(Exercise inputs Opens)
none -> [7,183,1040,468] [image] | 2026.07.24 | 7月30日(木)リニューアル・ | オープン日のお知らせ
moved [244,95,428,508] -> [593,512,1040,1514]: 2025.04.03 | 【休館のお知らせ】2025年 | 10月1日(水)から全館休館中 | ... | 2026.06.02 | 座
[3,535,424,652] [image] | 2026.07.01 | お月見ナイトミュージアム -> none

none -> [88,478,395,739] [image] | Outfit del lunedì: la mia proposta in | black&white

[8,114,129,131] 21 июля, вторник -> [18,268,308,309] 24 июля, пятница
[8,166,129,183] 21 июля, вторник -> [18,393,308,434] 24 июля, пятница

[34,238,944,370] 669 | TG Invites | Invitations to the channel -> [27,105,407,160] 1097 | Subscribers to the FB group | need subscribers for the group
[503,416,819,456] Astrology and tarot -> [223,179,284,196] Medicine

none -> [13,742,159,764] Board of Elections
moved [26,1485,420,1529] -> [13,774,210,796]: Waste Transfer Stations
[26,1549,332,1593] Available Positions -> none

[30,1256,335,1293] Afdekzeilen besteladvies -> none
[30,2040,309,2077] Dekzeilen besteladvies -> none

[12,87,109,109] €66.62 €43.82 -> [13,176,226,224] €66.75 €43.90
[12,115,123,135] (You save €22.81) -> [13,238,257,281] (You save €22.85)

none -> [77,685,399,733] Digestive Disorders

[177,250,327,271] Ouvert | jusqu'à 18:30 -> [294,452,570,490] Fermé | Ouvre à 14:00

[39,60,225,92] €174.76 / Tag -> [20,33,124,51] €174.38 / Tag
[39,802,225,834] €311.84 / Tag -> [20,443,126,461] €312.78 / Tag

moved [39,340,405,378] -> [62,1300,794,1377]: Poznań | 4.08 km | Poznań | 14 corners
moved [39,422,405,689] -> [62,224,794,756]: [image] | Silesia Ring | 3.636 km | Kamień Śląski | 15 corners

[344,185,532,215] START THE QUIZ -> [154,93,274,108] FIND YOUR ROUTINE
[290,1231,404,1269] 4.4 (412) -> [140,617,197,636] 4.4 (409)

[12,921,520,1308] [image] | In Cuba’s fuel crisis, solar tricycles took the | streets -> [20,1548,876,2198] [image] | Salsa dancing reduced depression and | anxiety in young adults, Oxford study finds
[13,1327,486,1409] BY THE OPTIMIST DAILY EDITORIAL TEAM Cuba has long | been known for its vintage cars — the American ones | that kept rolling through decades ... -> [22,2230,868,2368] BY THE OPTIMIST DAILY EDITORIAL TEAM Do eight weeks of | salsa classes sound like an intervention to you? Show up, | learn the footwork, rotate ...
(Exercise inputs Closes)
__Task item__. Nothing in the data may be omitted; transcribe it exactly.

__Response to this task__.
none -> [7,183,1040,468] [image] | 2026.07.24 | 7月30日(木)リニューアル・ | オープン日のお知らせ
moved [244,95,428,508] -> [593,512,1040,1514]: 2025.04.03 | 【休館のお知らせ】2025年 | 10月1日(水)から全館休館中 | ... | 2026.06.02 | 座
[3,535,424,652] [image] | 2026.07.01 | お月見ナイトミュージアム -> none

none -> [88,478,395,739] [image] | Outfit del lunedì: la mia proposta in | black&white

[8,114,129,131] 21 июля, вторник -> [18,268,308,309] 24 июля, пятница
[8,166,129,183] 21 июля, вторник -> [18,393,308,434] 24 июля, пятница

[34,238,944,370] 669 | TG Invites | Invitations to the channel -> [27,105,407,160] 1097 | Subscribers to the FB group | need subscribers for the group
[503,416,819,456] Astrology and tarot -> [223,179,284,196] Medicine

none -> [13,742,159,764] Board of Elections
moved [26,1485,420,1529] -> [13,774,210,796]: Waste Transfer Stations
[26,1549,332,1593] Available Positions -> none

[30,1256,335,1293] Afdekzeilen besteladvies -> none
[30,2040,309,2077] Dekzeilen besteladvies -> none

[12,87,109,109] €66.62 €43.82 -> [13,176,226,224] €66.75 €43.90
[12,115,123,135] (You save €22.81) -> [13,238,257,281] (You save €22.85)

none -> [77,685,399,733] Digestive Disorders

[177,250,327,271] Ouvert | jusqu'à 18:30 -> [294,452,570,490] Fermé | Ouvre à 14:00

[39,60,225,92] €174.76 / Tag -> [20,33,124,51] €174.38 / Tag
[39,802,225,834] €311.84 / Tag -> [20,443,126,461] €312.78 / Tag

moved [39,340,405,378] -> [62,1300,794,1377]: Poznań | 4.08 km | Poznań | 14 corners
moved [39,422,405,689] -> [62,224,794,756]: [image] | Silesia Ring | 3.636 km | Kamień Śląski | 15 corners

[344,185,532,215] START THE QUIZ -> [154,93,274,108] FIND YOUR ROUTINE
[290,1231,404,1269] 4.4 (412) -> [140,617,197,636] 4.4 (409)

[12,921,520,1308] [image] | In Cuba’s fuel crisis, solar tricycles took the | streets -> [20,1548,876,2198] [image] | Salsa dancing reduced depression and | anxiety in young adults, Oxford study finds
[13,1327,486,1409] BY THE OPTIMIST DAILY EDITORIAL TEAM Cuba has long | been known for its vintage cars — the American ones | that kept rolling through decades ... -> [22,2230,868,2368] BY THE OPTIMIST DAILY EDITORIAL TEAM Do eight weeks of | salsa classes sound like an intervention to you? Show up, | learn the footwork, rotate ...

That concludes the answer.